Variables are stored:

存储变量：

• on the stack, if they're auto-matic function-local variables
• on the heap, if they're allocated with newor malloc, etc. (details of what it means to say "a variable is stored in the heap" in the comments)
• in a per-process data area if they are global or static

• 在堆栈上，如果它们是auto-matic 函数局部变量
• 在堆上，如果它们是用new或malloc等分配的（注释中说“变量存储在堆中”的含义的详细信息）
• 在每个进程的数据区域中，如果它们是全局的或 static

This is all in RAM, of course. Caching is transparent to userspace processes, though it may visibily affect performance.

当然，这一切都在 RAM 中。缓存对用户空间进程是透明的，尽管它可能会明显地影响性能。

Compilers may optimize code to store variables in registers. This is highly compiler and code-dependent, but good compilers will do so aggressively.

编译器可以优化代码以将变量存储在寄存器中。这是高度依赖于编译器和代码的，但好的编译器会积极地这样做。
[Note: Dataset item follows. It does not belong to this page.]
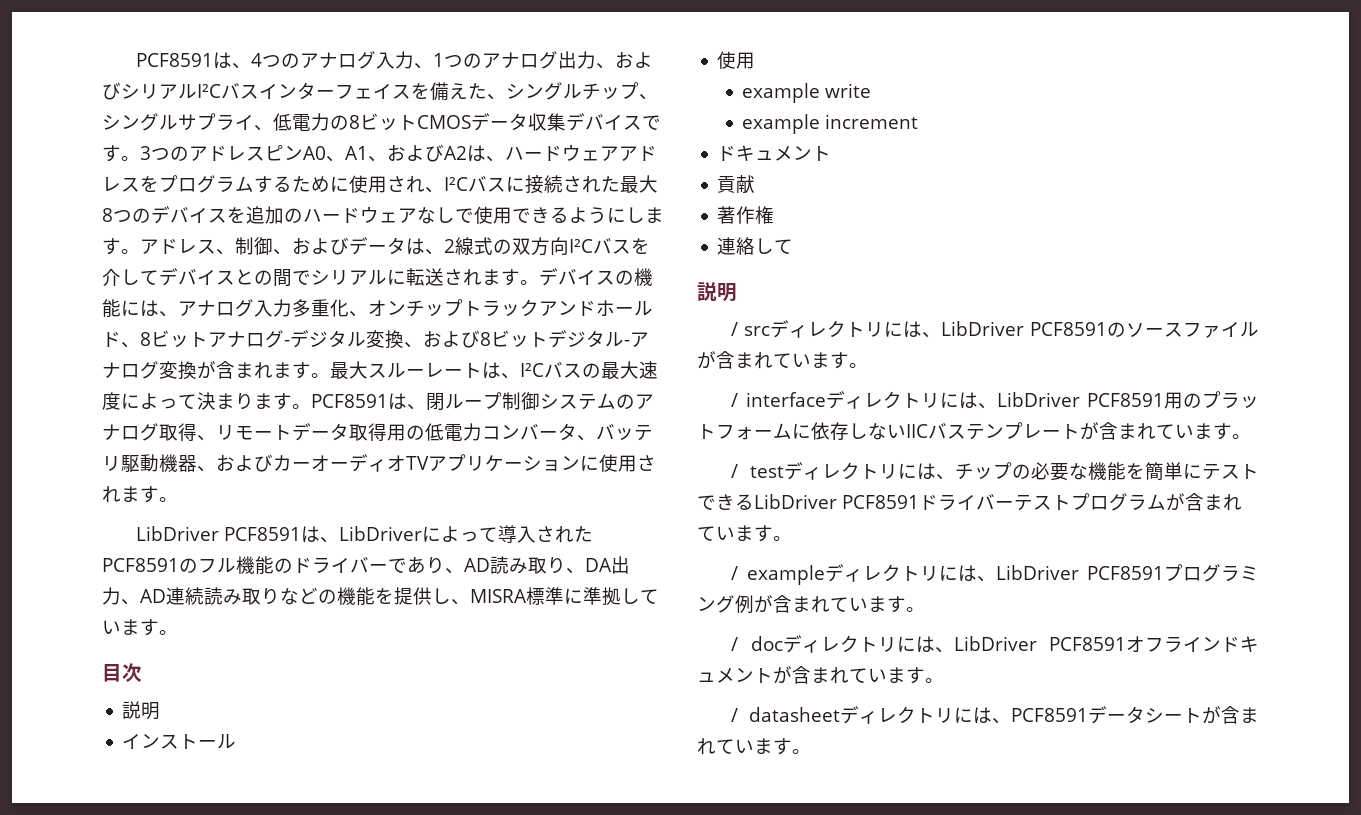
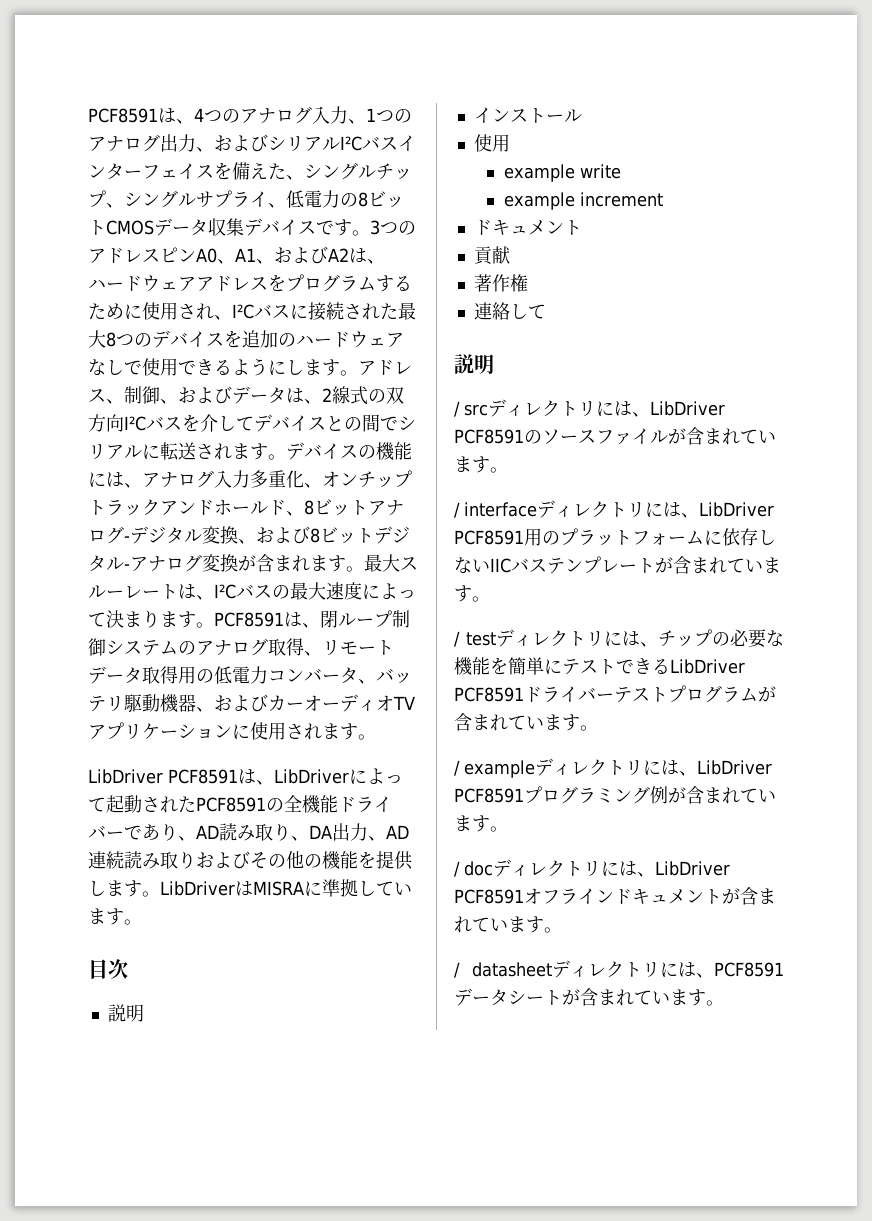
[498,525,537,543] 導入 -> [106,795,142,813] 起動
[198,556,293,575] フル機能の -> [284,795,338,814] 全機能
[280,587,318,605] など -> [196,851,304,869] およびその他
[451,587,564,605] 、MISRA標準 -> [106,880,304,897] ます。LibDriverはMISRA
For C++ in general, the proper answer is "wherever your compiler decides to put them". You should not make assumptions otherwise, unless you somehow direct your compiler otherwise. Some variables can be stored entirely in registers, and some might be totally optimized away and replaced by a literal somewhere. With some compilers on some platforms, constants might actually end up in ROM.

一般来说，对于 C++，正确的答案是“无论你的编译器决定把它们放在哪里”。您不应该以其他方式做出假设，除非您以其他方式指导编译器。有些变量可以完全存储在寄存器中，有些变量可能会被完全优化掉并在某处替换为文字。对于某些平台上的某些编译器，常量实际上可能最终出现在 ROM 中。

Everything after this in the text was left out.